In practice it had several disadvantages; in particular there was no gauge tie, so that if the ballast was poorly consolidated, the rails could gradually move independently, resulting in a serious derailment risk. Some modifications involved the provision of tie bars between opposing rails to maintain the gauge.

The wider and heavier rail section was considerably stiffer to lateral bending, and this made smooth alignment in curves difficult, especially at the joints.

On curves, passing vehicle wheels generate a crabbing effect, tending to push the rails apart, and in the absence of sleepers this tended to rotate the rails outward, that is, they tended to tip outwards.

==Inventor==
The rail profile was invented in 1849 by W.H.Barlow, engineer of the Midland Railway. The design was patented (12438 of 1849)

On 14 May 1850, he presented a paper to the Institution of Civil Engineers in London detailing his ideas and stating that a test section of 125 lb/yd rail on the Midland Junction Railway had proven satisfactory.

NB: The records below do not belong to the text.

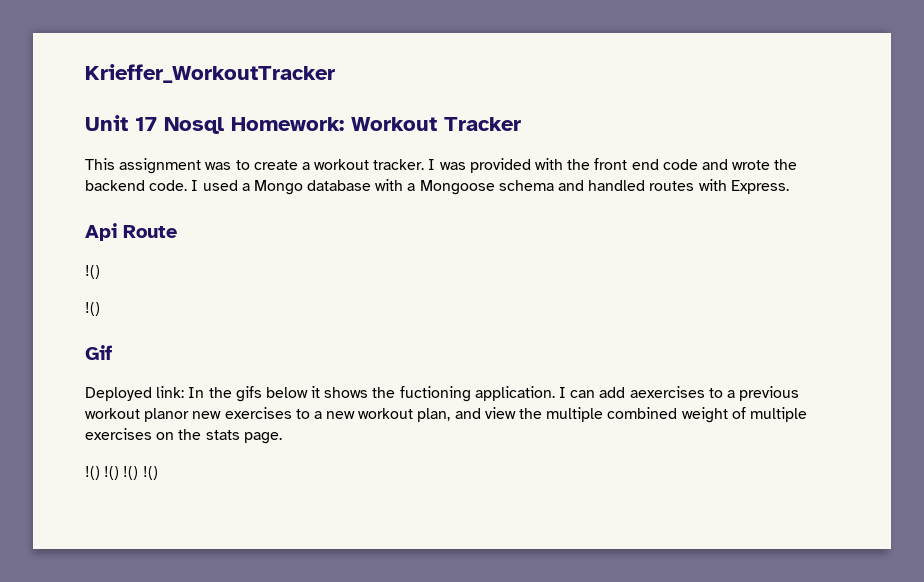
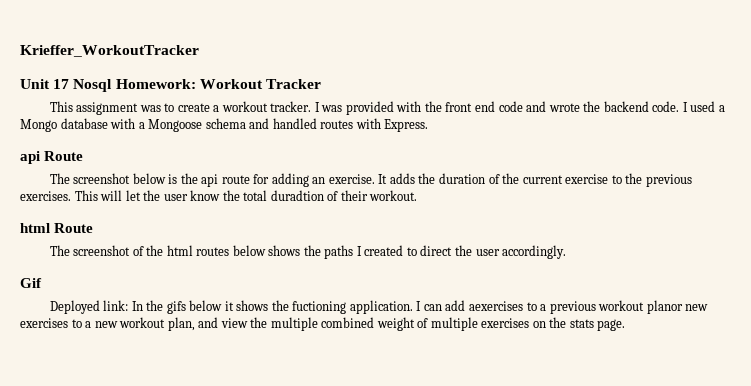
[85,223,177,241] [85,265,100,279] [85,302,100,316] Api Route // !() // !() -> [20,151,84,164] [49,173,692,187] [20,190,418,201] [20,223,94,233] [49,245,567,259] api Route // The screenshot below is the api route for adding an exercise. It adds the duration of the current exercise to the previous exercises. This will let the user know the total duradtion of their workout. // html Route // The screenshot of the html routes below shows the paths I created to direct the user accordingly.
[85,466,158,480] // !() !() !() !() -> (626, 325) none

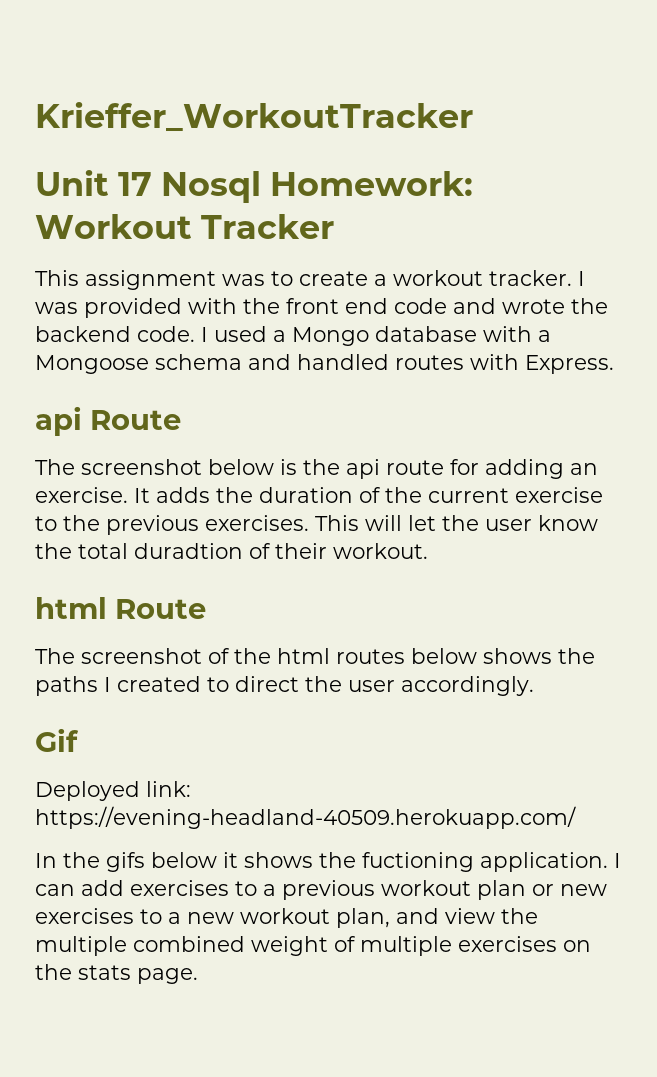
(129, 305) none -> [35,806,576,829] https://evening-headland-40509.herokuapp.com/ //
[468,301,523,311] aexercises -> [130,880,229,896] exercises
[646,300,683,314] planor -> [477,880,554,900] plan or

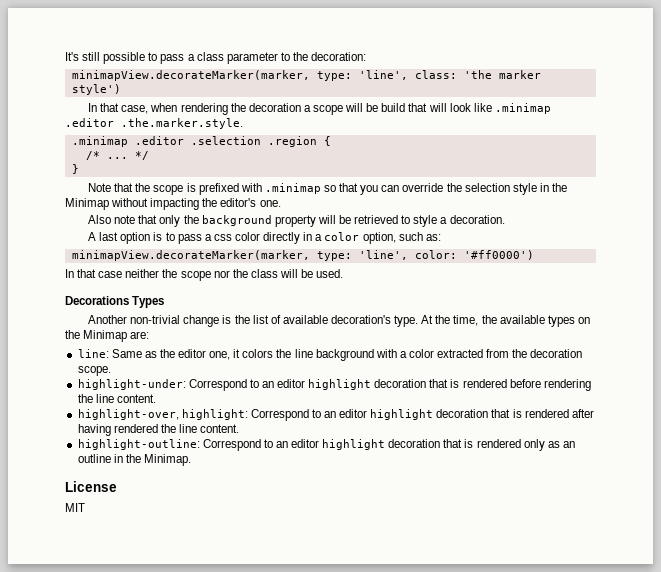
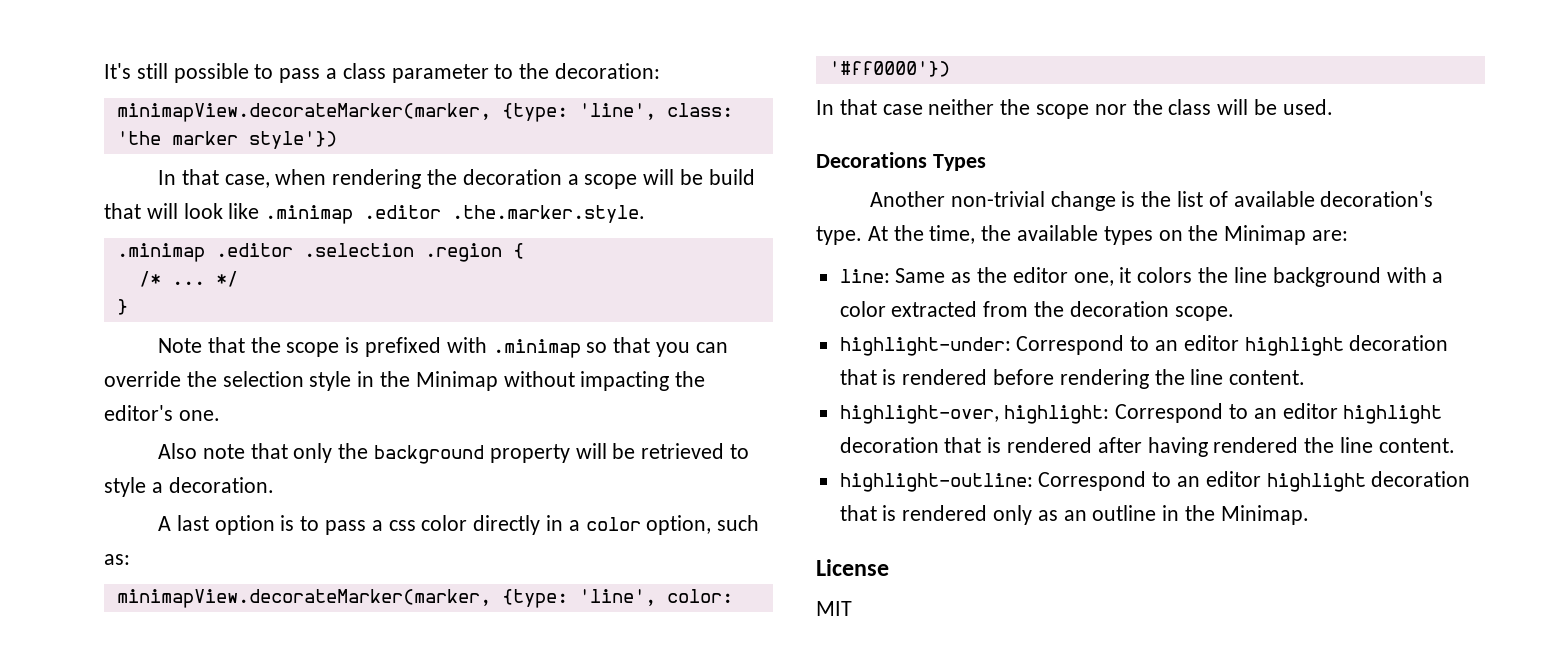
[316,71,352,81] type: -> [501,103,568,122] {type:
[71,84,121,95] style') -> [248,131,337,149] style'})
[316,251,352,261] type: -> [501,589,568,608] {type:
[463,250,534,260] '#ff0000') -> [828,61,950,77] '#ff0000'})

He admitted that there had been difficulty in rolling the section but this had been overcome by the manufacturers at Middlesbrough.

==Application==
The rail section was adopted by Brunel for the South Wales Railway
- The South Wales Railway from Swansea to Carmarthen - 1852. Extended towards Milford Haven in 1854
- New South Wales Railways - 1855 - Sydney to Parramatta. (Some pieces of this rail are on display at the Powerhouse Museum, Sydney with Locomotive No. 1.)
- Geelong and Melbourne Railway Company - 1855 - one order of 300 tons used in tracks near Geelong, Victoria.
- Didcot Railway Centre, Oxfordshire
- In Argentina the Buenos Aires Western Railway in 1857 and the Buenos Aires Great Southern Railway in 1865

== Secondary usage ==
Barlow rail was widely withdrawn from primary service as rails and so large quantities of it were available cheaply. The South Wales Railway offered 400 tons of it for sale in 1857, with free delivery to anywhere along their line.

The large extent of Barlow rail laid in the routes influenced by Brunel, and in New South Wales, has left a legacy of fence posts, and in some cases bridge decks:

- South Devon Railway - underbridge
- Conwy Valley Line - underbridge
- Shipton on Cherwell Halt - fencepost
- Dorrigo Steam Railway and Museum
- Fairford branch - structures
- Clevedon Pier was constructed from second hand Barlow rail.
- Loughor railway viaduct was rebuilt in 1880 and the new decking was constructed of Barlow rail, laid crosswise.